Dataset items

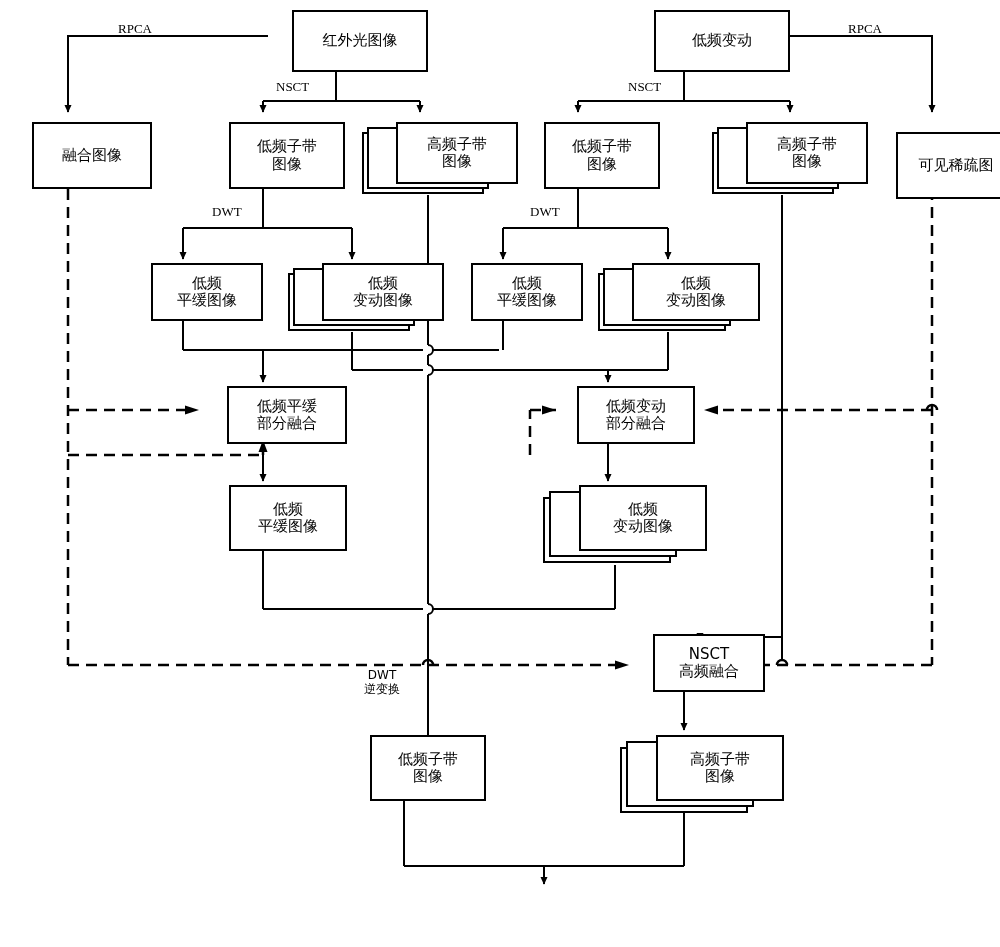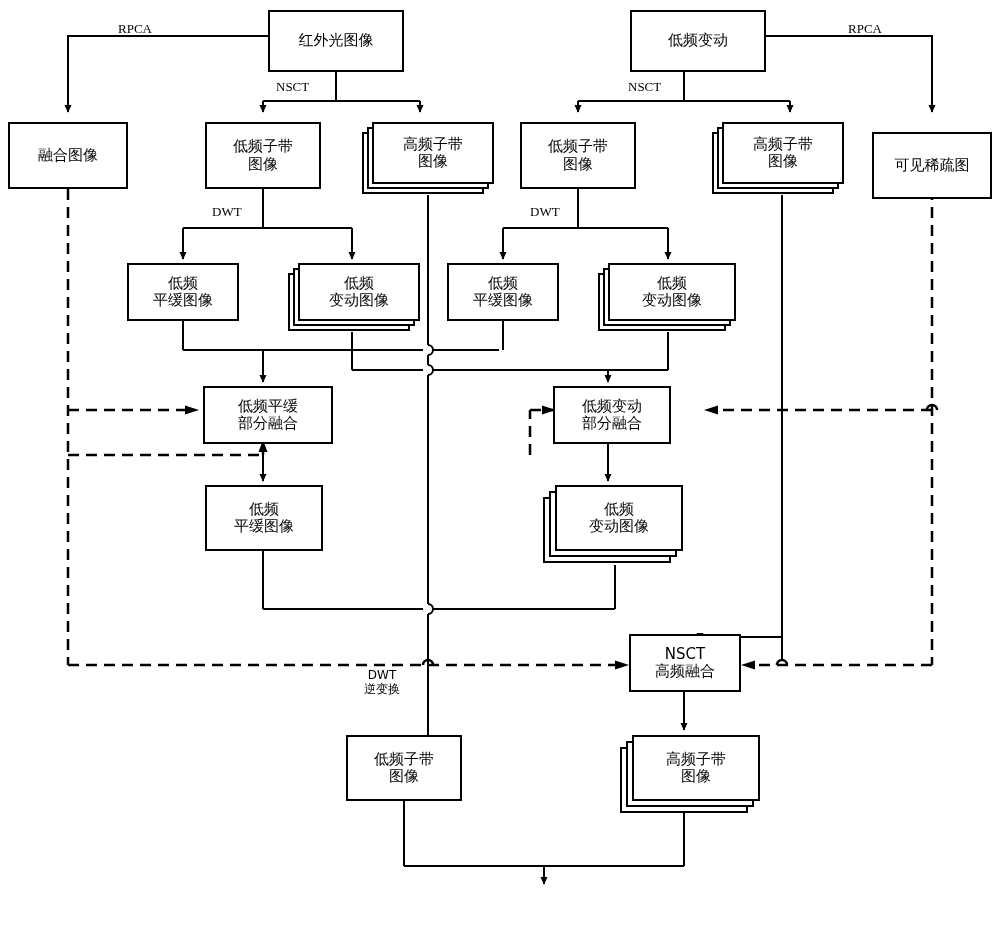--- a/index.html
+++ b/index.html
@@ -9,7 +9,7 @@
 
   .node{position:absolute;box-sizing:border-box;background:#ffffff;border:2px solid #000000;
         display:flex;align-items:center;justify-content:center;text-align:center;
-        font-size:15px;line-height:1.15;color:#000;z-index:5;}
+        font-size:15px;line-height:1.15;color:#000;z-index:5;margin-left:24px;}
   .node span{display:block;}
   
   .stack{position:absolute;z-index:4;}

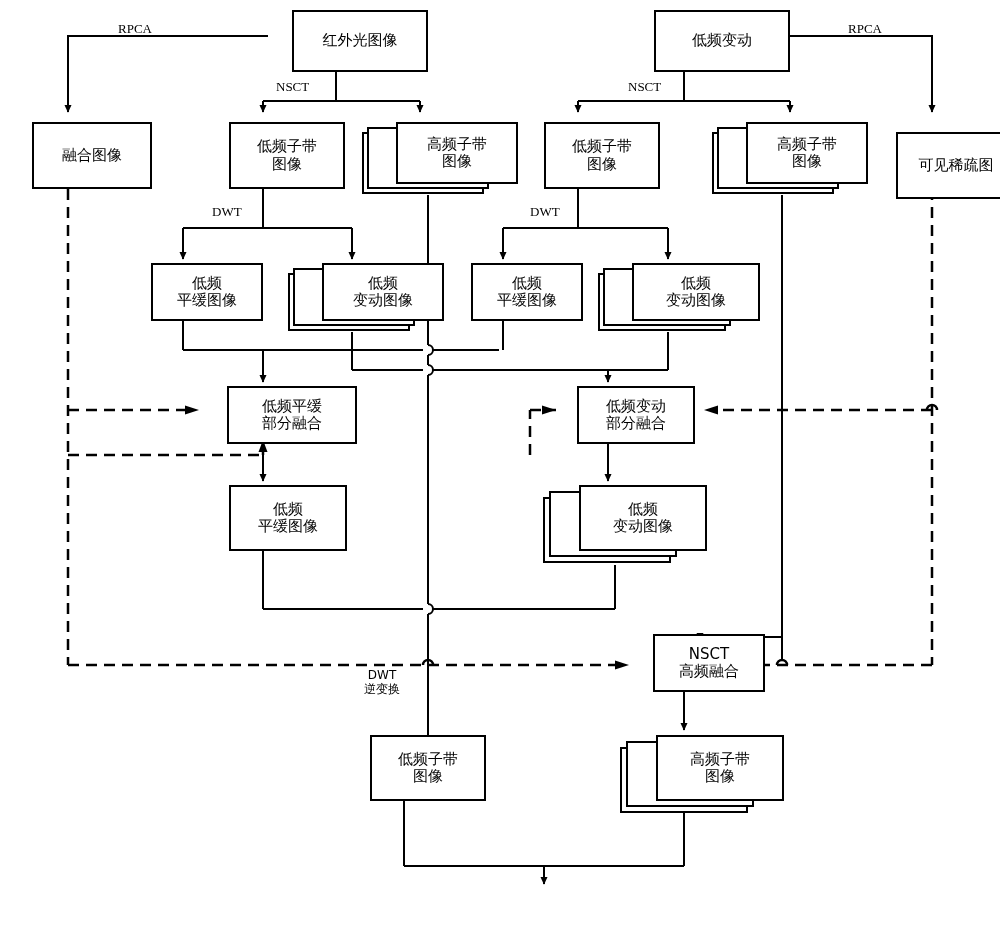--- a/index.html
+++ b/index.html
@@ -213,7 +213,7 @@
 变动图像</span>
   </div>
 
-  <div class="node cjk" style="left:203px;top:386px;width:130px;height:58px;">
+  <div class="node cjk" style="left:203px;top:386px;width:120px;height:58px;">
     <span style="white-space:pre-line;">低频平缓
 部分融合</span>
   </div>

• **What the exercise asks**
Wherever a line above contains "node", copy that line.

• **Exercise output**
   .node{position:absolute;box-sizing:border-box;background:#ffffff;border:2px solid #000000;
   .node span{display:block;}
-  <div class="node cjk" style="left:203px;top:386px;width:130px;height:58px;">
+  <div class="node cjk" style="left:203px;top:386px;width:120px;height:58px;">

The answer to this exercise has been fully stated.